## Directions
In the entries that follow, the first line to write out is the one containing "[982,620,1047,637] games ->", and the last is the one containing "(263, 740) none -> [530,1385,553,1397] Dr.". Reproduce that stretch exactly, with nothing before or after it.
########################################
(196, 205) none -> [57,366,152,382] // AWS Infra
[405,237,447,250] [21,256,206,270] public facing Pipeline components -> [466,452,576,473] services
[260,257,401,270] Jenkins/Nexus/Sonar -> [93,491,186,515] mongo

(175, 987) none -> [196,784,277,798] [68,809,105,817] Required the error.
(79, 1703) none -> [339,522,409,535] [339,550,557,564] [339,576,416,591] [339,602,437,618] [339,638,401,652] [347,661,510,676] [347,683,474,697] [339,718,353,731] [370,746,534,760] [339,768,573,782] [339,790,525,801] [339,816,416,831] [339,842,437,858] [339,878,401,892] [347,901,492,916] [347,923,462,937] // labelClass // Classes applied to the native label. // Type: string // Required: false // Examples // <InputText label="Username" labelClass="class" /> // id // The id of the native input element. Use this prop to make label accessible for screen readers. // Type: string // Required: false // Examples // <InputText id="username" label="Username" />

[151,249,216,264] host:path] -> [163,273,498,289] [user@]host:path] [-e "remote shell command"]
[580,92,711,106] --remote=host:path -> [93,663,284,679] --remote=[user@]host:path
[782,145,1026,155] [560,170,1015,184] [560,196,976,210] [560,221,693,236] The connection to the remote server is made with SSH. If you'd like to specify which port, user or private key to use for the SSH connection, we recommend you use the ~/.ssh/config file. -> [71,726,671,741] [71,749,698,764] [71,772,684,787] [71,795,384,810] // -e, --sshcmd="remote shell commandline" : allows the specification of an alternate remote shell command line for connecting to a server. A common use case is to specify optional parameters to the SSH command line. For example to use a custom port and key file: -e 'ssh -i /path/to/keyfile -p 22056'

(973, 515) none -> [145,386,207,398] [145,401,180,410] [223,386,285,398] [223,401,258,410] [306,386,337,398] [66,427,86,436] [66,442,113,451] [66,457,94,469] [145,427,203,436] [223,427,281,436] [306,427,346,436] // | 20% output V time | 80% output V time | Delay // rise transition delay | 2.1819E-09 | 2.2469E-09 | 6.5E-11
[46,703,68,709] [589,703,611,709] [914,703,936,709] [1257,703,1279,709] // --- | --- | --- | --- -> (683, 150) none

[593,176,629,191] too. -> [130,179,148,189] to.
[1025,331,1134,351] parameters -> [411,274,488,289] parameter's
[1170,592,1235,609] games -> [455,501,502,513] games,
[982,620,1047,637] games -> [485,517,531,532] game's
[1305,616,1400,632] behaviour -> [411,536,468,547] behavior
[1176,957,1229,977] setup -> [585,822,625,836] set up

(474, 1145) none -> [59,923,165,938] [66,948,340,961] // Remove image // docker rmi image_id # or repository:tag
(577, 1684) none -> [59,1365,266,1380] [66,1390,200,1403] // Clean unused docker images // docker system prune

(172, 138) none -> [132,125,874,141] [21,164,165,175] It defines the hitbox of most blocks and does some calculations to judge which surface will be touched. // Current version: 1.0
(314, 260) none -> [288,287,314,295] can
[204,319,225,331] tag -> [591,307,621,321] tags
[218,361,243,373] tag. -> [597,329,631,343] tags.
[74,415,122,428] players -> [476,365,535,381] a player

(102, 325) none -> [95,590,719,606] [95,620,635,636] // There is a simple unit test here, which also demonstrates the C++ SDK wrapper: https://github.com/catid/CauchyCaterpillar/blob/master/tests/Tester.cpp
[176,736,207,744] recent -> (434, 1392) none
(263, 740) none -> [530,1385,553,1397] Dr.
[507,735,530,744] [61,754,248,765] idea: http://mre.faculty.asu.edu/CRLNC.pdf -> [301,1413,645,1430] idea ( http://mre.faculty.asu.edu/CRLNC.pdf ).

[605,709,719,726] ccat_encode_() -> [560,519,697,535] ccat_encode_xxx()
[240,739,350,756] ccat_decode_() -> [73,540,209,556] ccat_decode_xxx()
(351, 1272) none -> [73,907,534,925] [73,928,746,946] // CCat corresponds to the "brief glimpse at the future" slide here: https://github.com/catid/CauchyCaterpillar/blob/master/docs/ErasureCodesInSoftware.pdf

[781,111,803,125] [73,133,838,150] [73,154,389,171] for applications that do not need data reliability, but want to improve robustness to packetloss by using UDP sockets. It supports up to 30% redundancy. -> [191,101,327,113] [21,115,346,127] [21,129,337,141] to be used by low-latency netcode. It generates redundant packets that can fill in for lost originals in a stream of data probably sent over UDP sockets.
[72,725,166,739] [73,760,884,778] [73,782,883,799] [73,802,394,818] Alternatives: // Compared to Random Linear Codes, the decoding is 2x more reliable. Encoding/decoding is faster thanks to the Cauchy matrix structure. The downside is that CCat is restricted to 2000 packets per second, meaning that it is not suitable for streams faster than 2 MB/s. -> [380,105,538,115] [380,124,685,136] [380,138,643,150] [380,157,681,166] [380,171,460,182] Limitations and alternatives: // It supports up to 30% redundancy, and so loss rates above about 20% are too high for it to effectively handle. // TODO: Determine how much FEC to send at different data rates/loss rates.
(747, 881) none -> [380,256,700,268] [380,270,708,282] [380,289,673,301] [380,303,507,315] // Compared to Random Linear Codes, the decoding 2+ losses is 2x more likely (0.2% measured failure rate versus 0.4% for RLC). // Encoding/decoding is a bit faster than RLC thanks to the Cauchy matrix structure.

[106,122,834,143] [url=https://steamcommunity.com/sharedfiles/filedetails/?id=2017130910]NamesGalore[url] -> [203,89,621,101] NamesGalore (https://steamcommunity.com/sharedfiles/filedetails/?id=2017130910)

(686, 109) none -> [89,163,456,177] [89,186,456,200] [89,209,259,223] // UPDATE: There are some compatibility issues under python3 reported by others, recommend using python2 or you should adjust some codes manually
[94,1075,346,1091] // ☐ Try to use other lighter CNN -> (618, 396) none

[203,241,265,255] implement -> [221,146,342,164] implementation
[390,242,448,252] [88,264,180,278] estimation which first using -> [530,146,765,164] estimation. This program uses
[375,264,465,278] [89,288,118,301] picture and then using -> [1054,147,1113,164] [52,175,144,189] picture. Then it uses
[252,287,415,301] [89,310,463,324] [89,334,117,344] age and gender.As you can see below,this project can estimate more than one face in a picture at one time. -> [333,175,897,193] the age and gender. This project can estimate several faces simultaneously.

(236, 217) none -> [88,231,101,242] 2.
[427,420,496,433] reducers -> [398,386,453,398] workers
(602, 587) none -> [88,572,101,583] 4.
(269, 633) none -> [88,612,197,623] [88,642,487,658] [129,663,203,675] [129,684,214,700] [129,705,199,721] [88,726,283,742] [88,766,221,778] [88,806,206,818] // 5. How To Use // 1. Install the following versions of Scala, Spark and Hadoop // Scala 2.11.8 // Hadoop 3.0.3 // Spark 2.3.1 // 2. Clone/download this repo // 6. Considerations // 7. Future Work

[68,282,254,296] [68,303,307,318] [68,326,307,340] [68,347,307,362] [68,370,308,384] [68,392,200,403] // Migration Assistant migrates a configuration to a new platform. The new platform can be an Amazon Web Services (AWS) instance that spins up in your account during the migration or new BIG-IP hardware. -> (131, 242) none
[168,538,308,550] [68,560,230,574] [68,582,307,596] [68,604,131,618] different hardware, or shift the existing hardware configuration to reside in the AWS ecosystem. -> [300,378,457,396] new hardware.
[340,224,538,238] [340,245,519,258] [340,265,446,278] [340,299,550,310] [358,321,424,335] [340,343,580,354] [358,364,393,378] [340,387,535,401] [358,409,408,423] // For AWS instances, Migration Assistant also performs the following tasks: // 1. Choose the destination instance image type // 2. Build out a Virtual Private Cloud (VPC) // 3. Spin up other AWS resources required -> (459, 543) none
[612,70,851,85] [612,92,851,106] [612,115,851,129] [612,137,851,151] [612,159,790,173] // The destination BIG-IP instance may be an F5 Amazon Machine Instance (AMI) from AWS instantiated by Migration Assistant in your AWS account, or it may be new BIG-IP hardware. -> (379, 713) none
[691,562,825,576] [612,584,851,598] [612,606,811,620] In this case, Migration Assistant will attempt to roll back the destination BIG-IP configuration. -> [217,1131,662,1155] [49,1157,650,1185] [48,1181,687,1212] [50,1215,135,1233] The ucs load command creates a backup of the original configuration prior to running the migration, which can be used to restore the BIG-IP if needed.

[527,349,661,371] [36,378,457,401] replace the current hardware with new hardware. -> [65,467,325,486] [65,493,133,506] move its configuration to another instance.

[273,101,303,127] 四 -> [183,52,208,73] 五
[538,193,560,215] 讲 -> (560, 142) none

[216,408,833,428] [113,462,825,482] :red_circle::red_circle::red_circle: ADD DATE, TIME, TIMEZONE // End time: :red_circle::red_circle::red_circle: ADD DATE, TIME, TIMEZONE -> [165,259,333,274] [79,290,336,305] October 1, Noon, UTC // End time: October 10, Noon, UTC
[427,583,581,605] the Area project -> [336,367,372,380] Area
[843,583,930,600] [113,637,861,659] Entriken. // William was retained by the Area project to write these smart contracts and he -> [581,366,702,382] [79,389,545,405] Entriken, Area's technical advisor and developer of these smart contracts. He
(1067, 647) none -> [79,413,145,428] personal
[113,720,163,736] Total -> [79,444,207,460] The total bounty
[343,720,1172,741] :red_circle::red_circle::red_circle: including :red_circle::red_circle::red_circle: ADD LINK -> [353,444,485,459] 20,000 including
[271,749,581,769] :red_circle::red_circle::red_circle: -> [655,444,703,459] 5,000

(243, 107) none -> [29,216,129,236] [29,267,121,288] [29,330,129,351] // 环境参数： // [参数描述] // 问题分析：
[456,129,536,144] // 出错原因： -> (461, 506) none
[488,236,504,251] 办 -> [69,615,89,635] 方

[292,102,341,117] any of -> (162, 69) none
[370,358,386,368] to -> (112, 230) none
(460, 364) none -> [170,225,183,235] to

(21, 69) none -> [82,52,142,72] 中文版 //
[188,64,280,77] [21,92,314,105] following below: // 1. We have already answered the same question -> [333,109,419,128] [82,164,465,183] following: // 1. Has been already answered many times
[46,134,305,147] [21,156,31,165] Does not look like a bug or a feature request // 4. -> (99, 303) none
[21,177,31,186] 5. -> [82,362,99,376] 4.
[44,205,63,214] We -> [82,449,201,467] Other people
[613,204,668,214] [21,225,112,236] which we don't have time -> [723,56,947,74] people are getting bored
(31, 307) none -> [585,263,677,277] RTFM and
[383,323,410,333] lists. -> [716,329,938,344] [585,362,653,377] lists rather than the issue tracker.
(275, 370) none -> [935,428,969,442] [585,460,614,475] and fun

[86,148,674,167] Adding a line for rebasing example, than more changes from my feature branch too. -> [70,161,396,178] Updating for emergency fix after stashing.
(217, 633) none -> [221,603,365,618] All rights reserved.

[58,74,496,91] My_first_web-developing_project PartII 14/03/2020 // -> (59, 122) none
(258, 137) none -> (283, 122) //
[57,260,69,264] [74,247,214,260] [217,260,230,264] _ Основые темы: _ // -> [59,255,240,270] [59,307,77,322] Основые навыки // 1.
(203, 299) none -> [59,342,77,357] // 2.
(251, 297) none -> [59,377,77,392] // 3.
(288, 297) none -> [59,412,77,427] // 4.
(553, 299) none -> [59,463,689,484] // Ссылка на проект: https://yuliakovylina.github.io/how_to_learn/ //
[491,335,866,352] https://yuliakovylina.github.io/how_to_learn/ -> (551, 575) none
########################################
## Answer to the exercise
[982,620,1047,637] games -> [485,517,531,532] game's
[1305,616,1400,632] behaviour -> [411,536,468,547] behavior
[1176,957,1229,977] setup -> [585,822,625,836] set up

(474, 1145) none -> [59,923,165,938] [66,948,340,961] // Remove image // docker rmi image_id # or repository:tag
(577, 1684) none -> [59,1365,266,1380] [66,1390,200,1403] // Clean unused docker images // docker system prune

(172, 138) none -> [132,125,874,141] [21,164,165,175] It defines the hitbox of most blocks and does some calculations to judge which surface will be touched. // Current version: 1.0
(314, 260) none -> [288,287,314,295] can
[204,319,225,331] tag -> [591,307,621,321] tags
[218,361,243,373] tag. -> [597,329,631,343] tags.
[74,415,122,428] players -> [476,365,535,381] a player

(102, 325) none -> [95,590,719,606] [95,620,635,636] // There is a simple unit test here, which also demonstrates the C++ SDK wrapper: https://github.com/catid/CauchyCaterpillar/blob/master/tests/Tester.cpp
[176,736,207,744] recent -> (434, 1392) none
(263, 740) none -> [530,1385,553,1397] Dr.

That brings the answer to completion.